When Porche saw Kolb's forest paintings, she knew they needed a voice.

“I was so impressed with the sensitivity of people working in the woods,” Porche said. “'Take down these trees,' 'Assess which way they're going to fall!' 'Save the baby hawks.' My first wilderness was Manhattan. The sense of teeming life, the verticality of it. It's not a new idea, the wilderness of the city and how everything fits together. Then in 1968 I moved to a farm in Guilford, Vermont, and I had the feeling I'd never been outdoors before.”

Today Porche describes herself as a “passionate mushroom hunter” who has a “more nuanced attitude towards interdependence and how plants and animals rely upon each another, and how we're all part of this process.”

She said that the loggers “were people who were very in touch with all that. They were trying to make a living in an evolving and challenging economy and it was partly received tradition and partly just changing with the times.”

What impressed Porche the most, she said, was the realization that people working in the forest were “right in our midst but completely overlooked.”

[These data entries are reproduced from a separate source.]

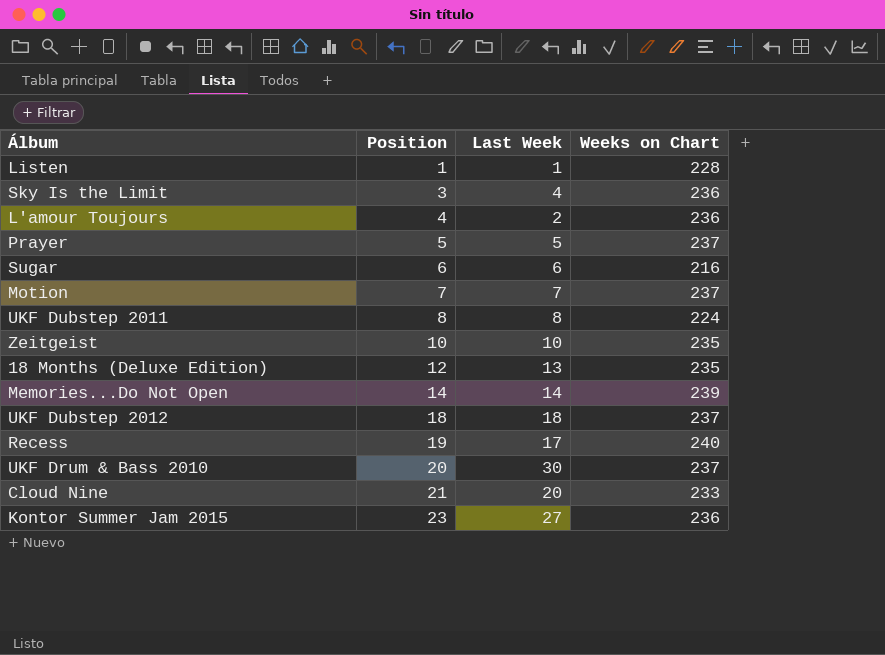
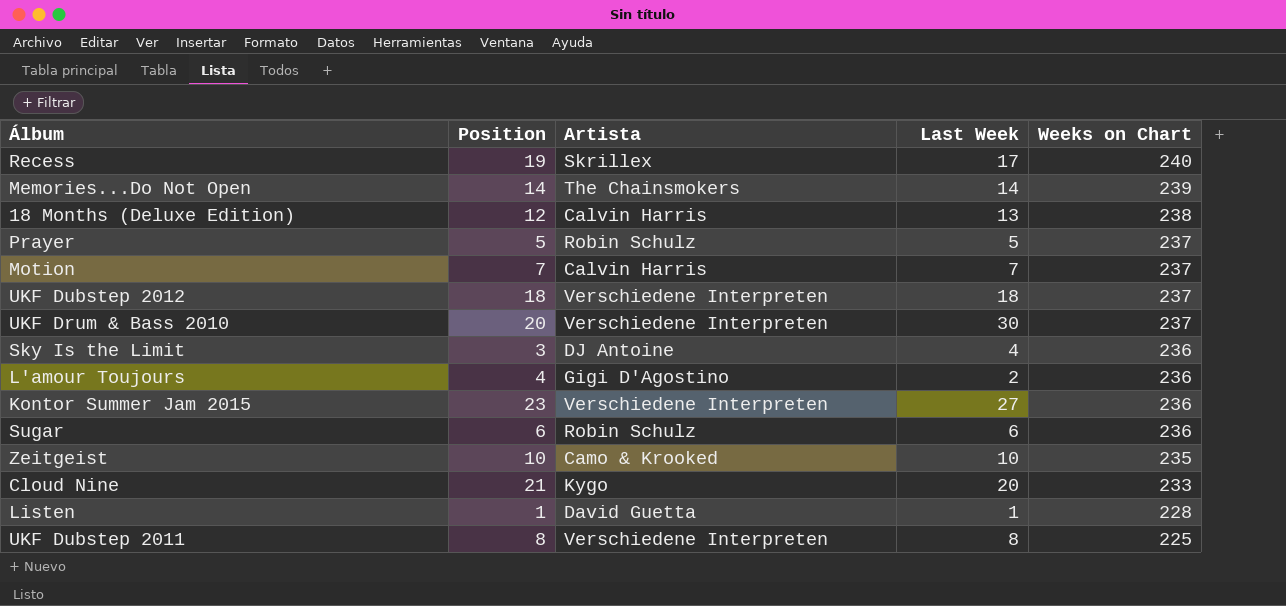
row order: Position ascending -> Weeks on Chart descending
column Artista | position: none -> 3
18 Months (Deluxe Edition) | Weeks on Chart: 235 -> 238
Sugar | Weeks on Chart: 216 -> 236
UKF Dubstep 2011 | Weeks on Chart: 224 -> 225

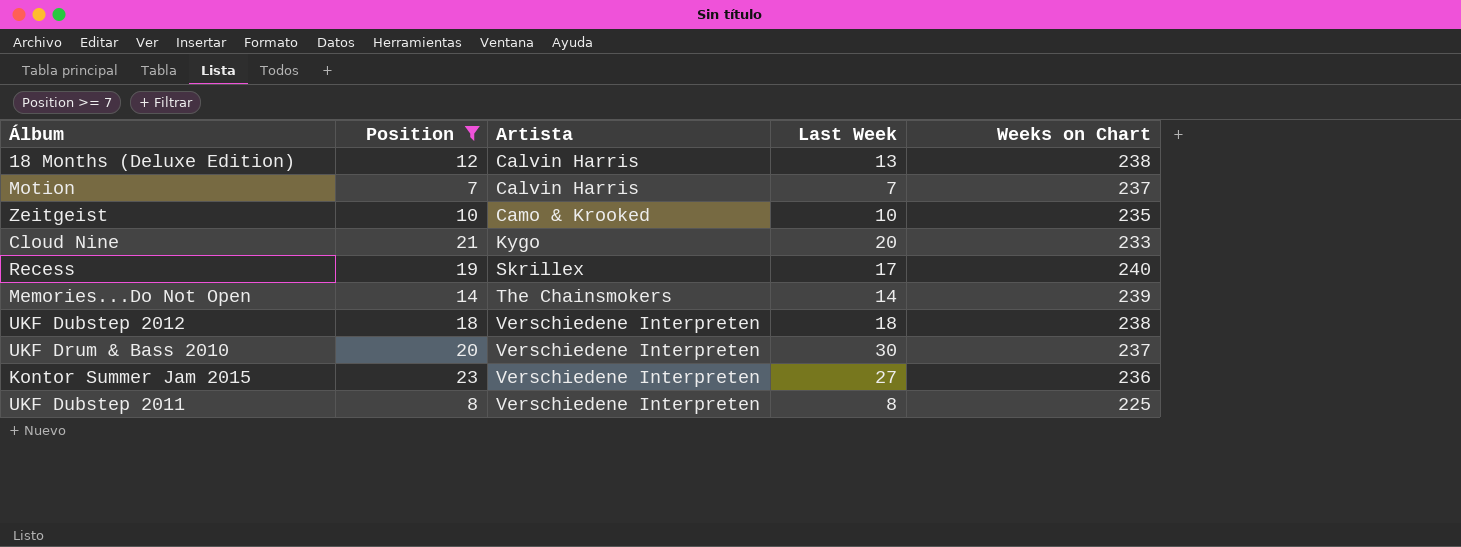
filter: none -> Position >= 7
row order: Weeks on Chart descending -> Artista ascending
UKF Dubstep 2012 | Weeks on Chart: 237 -> 238

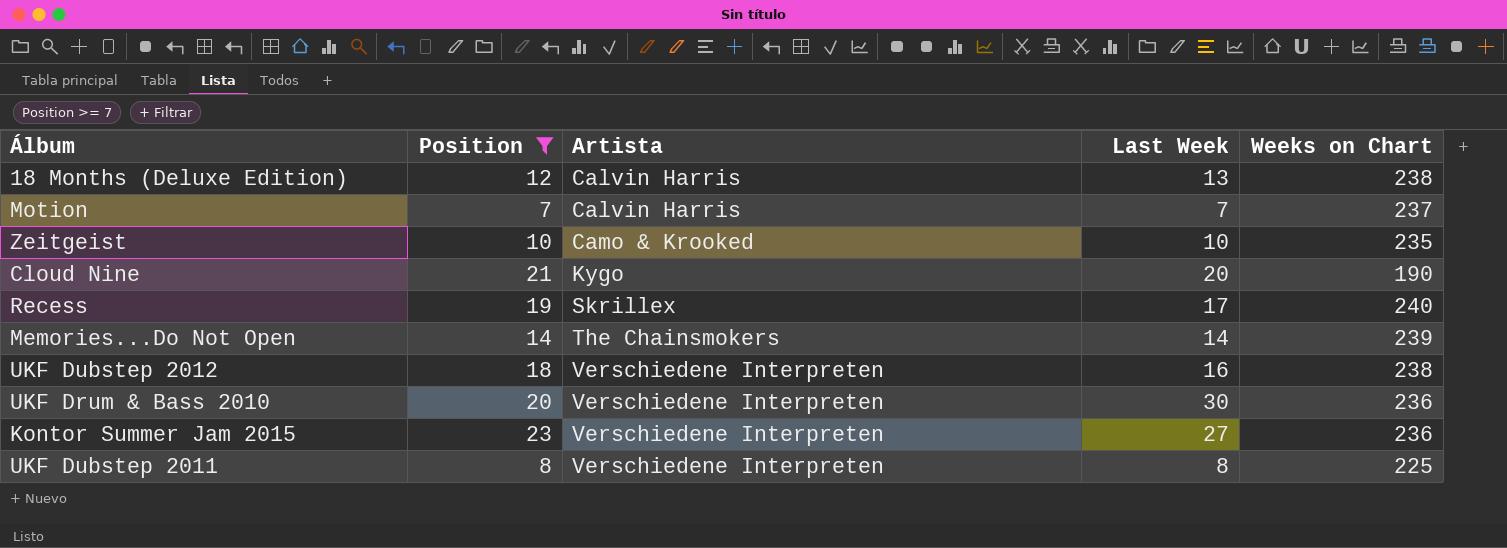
Cloud Nine | Weeks on Chart: 233 -> 190
UKF Dubstep 2012 | Last Week: 18 -> 16
UKF Drum & Bass 2010 | Weeks on Chart: 237 -> 236

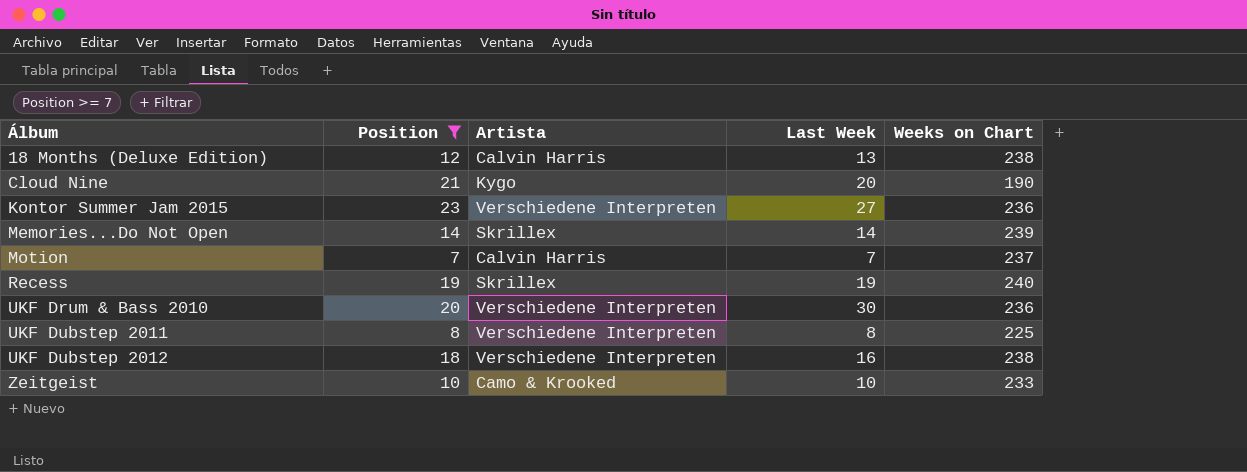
row order: Artista ascending -> Álbum ascending
Memories...Do Not Open | Artista: The Chainsmokers -> Skrillex
Recess | Last Week: 17 -> 19
Zeitgeist | Weeks on Chart: 235 -> 233

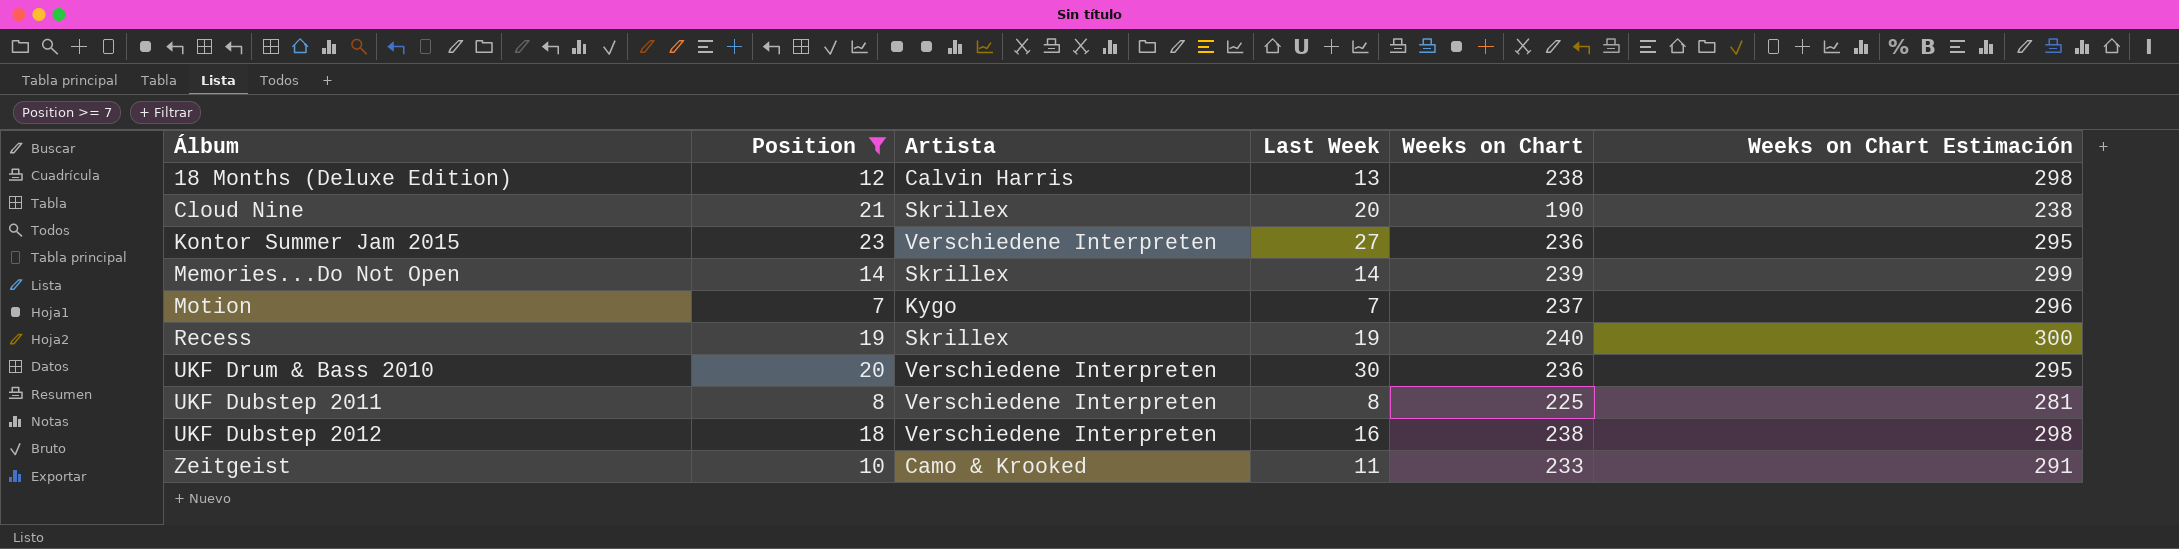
column Weeks on Chart Estimación | formula: none -> [Weeks on Chart] * 1,25
Cloud Nine | Artista: Kygo -> Skrillex
Motion | Artista: Calvin Harris -> Kygo
Zeitgeist | Last Week: 10 -> 11

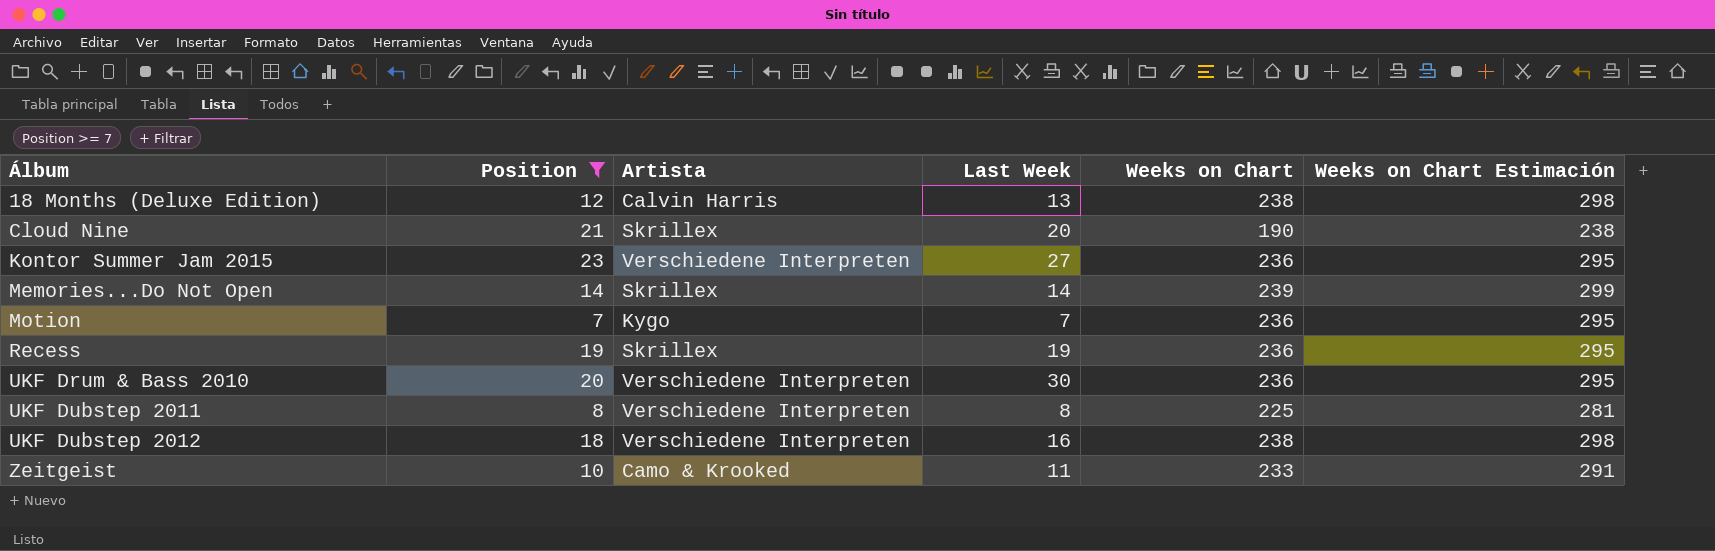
Motion | Weeks on Chart: 237 -> 236
Motion | Weeks on Chart Estimación: 296 -> 295
Recess | Weeks on Chart: 240 -> 236
Recess | Weeks on Chart Estimación: 300 -> 295

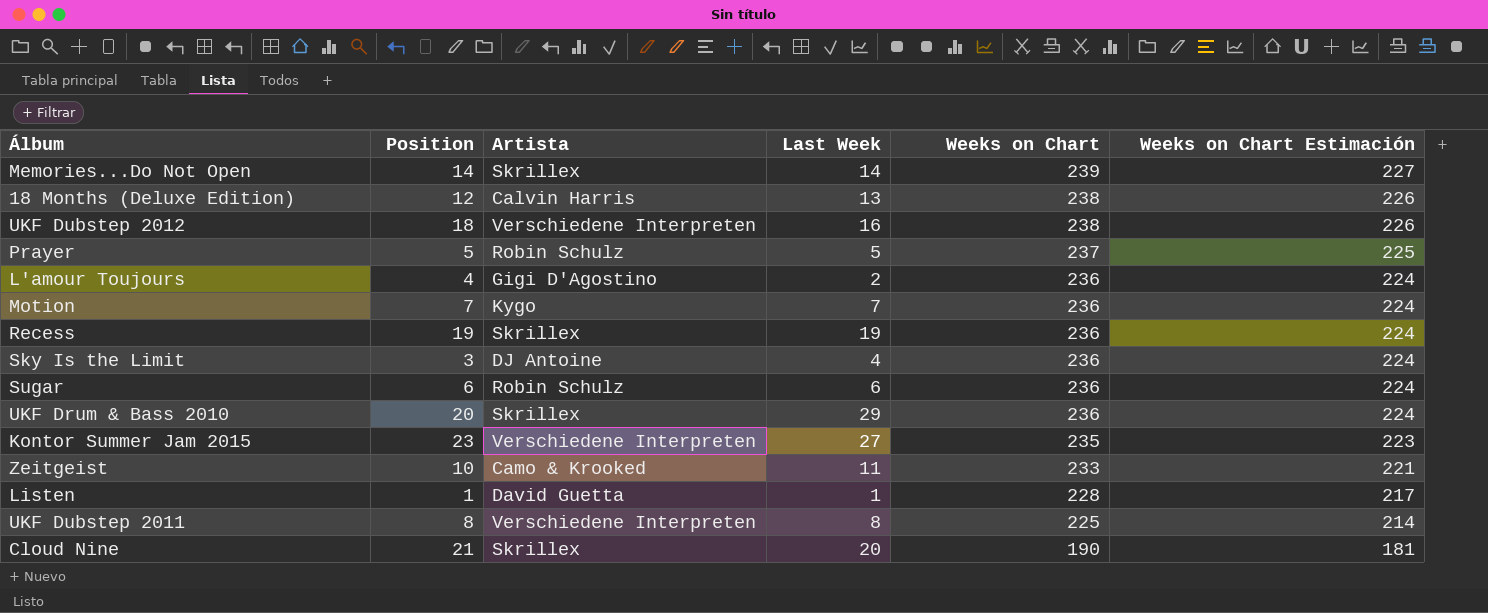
filter: Position >= 7 -> none
row order: Álbum ascending -> Weeks on Chart descending
column Weeks on Chart Estimación | formula: [Weeks on Chart] * 1,25 -> [Weeks on Chart] * 0,95
UKF Drum & Bass 2010 | Artista: Verschiedene Interpreten -> Skrillex
UKF Drum & Bass 2010 | Last Week: 30 -> 29
Kontor Summer Jam 2015 | Weeks on Chart: 236 -> 235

“People were talking about global warming and sustainability and the people who were practitioners - skilled workers in the forest - were to my likes never part of that conversation, neither asked nor welcomed,” Porche said. “Our project isn't about global warming. It's about dedication and the logging road into the place where people are doing this work that nobody thinks about. Kathleen had done the series. I fell in love with the paintings and said, 'Hey, let's do a project!'”

Kolb said she is happy with the collaboration.

“Verandah just added a really critical piece of enthusiasm and energy to my efforts,” Kolb said. “She gave me an opportunity to stretch as an artist by doing it collaboratively. I'd been asking myself that it's taken an enormous amount of energy to create this project. She says, 'Why would you go to the trouble of the deepest notation if your heart wasn't full of the deepest love?' That rings true to me.

“I love the woods, I love trees, I love knowing that this is a white cedar and that's a red cedar - that's part of who I am. I also have enormous respect for physical labor of any kind, done with skill and intelligence. And this was a way of combining it with the landscapes I love. I feel as if the whole society stands on the shoulders of people who are willing to do that work.”